Trace amounts of isotopes linked to Fukushima radiation were detected about 100 miles (160km) west of Eureka, a city in northern California, the Woods Hole Oceanographic Institution (WHOI), a Massachusetts-based research organization, announced Monday in a press release.
Volunteers collected samples found to contain trace amounts of the short-lived isotope cesium-134, considered the ‘fingerprint’ of Fukushima, during a research expedition from Alaska to California. Though cesium-134 is specific to the Fukushima disaster, another form of the isotope, cesium-137, had already been introduced to our oceans during weapons testing in the 1950s and ’60s.
The levels of radiation detected in the WHOI effort were deemed “far below where one might expect any measurable risk to human health or marine life,” according to the release. In an interview with Northwest Public Radio (NWPR), Ken Buesseler, a senior researcher at WHOI, said that although he was reluctant to “trivialize” the findings, he isn’t concerned about swimming or eating fish from local waters.
The radiation levels detected are reportedly 1,000 times lower than the acceptable limit for drinking water set by the US Environmental Protection Agency (EPA).
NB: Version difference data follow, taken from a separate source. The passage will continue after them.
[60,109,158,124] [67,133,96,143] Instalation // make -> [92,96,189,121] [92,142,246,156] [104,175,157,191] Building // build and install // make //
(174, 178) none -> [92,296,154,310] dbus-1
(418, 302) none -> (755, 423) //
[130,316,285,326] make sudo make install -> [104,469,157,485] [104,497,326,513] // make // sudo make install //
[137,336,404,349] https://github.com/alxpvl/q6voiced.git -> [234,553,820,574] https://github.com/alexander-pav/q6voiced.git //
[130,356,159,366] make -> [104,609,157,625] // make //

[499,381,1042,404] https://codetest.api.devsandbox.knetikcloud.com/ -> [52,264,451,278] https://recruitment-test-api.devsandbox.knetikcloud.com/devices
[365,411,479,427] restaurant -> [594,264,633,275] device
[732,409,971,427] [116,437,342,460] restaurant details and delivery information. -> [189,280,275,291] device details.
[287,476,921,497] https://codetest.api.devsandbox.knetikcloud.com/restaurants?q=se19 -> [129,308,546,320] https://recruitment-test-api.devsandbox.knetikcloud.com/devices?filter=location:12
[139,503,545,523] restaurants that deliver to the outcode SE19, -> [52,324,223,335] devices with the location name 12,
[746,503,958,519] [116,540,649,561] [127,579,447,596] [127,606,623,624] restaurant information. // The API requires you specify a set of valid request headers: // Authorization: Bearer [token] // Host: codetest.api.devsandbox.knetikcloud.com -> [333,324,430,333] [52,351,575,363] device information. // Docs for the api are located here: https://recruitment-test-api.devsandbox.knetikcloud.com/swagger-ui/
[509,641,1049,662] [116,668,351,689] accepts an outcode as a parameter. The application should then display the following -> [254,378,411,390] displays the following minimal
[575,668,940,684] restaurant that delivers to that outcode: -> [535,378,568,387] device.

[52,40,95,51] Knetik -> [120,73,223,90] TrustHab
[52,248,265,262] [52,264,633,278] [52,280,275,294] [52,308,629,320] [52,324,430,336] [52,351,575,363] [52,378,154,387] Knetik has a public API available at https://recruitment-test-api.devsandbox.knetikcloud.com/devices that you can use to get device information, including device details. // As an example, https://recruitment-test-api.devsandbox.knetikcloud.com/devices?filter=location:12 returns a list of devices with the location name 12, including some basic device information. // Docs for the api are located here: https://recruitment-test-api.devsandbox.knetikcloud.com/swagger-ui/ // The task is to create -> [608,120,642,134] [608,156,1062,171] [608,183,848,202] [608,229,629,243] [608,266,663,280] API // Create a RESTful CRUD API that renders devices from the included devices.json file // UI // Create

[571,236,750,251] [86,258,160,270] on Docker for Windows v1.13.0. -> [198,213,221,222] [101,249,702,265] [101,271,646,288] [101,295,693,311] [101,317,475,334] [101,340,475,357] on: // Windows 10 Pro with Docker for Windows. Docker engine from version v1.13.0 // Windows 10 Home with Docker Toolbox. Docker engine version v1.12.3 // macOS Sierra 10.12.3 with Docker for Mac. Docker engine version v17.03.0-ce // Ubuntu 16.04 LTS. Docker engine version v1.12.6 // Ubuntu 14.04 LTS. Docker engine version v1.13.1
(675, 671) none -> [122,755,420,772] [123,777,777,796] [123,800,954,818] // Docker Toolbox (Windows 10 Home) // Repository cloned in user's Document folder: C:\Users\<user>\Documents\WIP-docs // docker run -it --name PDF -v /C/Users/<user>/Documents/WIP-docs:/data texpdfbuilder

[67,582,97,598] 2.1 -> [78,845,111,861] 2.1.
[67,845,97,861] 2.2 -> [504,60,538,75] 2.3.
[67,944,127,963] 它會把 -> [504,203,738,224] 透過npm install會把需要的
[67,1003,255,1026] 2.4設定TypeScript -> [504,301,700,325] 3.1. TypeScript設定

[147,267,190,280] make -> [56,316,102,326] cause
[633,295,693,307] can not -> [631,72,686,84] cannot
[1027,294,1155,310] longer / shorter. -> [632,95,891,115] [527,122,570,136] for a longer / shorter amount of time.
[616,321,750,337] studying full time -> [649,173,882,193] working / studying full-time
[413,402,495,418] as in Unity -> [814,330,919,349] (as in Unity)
Though Canadian oceanographers have reported the presence of cesium-134 off the shores of Vancouver Island since 2013, seawater samples collected directly at the shore from California to Alaska by concerned citizens since the beginning of this year, through a crowd-funded “citizen science” project also initiated by Buesseler, tested negative for the offending isotope. The US government does not currently fund ocean radiation monitoring.
Meanwhile, a parallel research effort conducted by the radiation health lab at Oregon State University earlier this year did not find any traces of radiation in samples collected along the Pacific Northwest coast.
The oceanographers at WHOI believe it’s important to keep close watch on the radiation levels in our oceans.
“The spread of radioactivity across the Pacific is an evolving situation that demands careful, consistent monitoring,” the press release says.
After undergoing meltdowns in three of its reactors in March 2011, TEPCO’s Fukushima plant released huge amounts of radioactive material. Contaminated water, used to cool the overheating fuel rods, streamed into the ocean. The cleanup process is expected to take decades.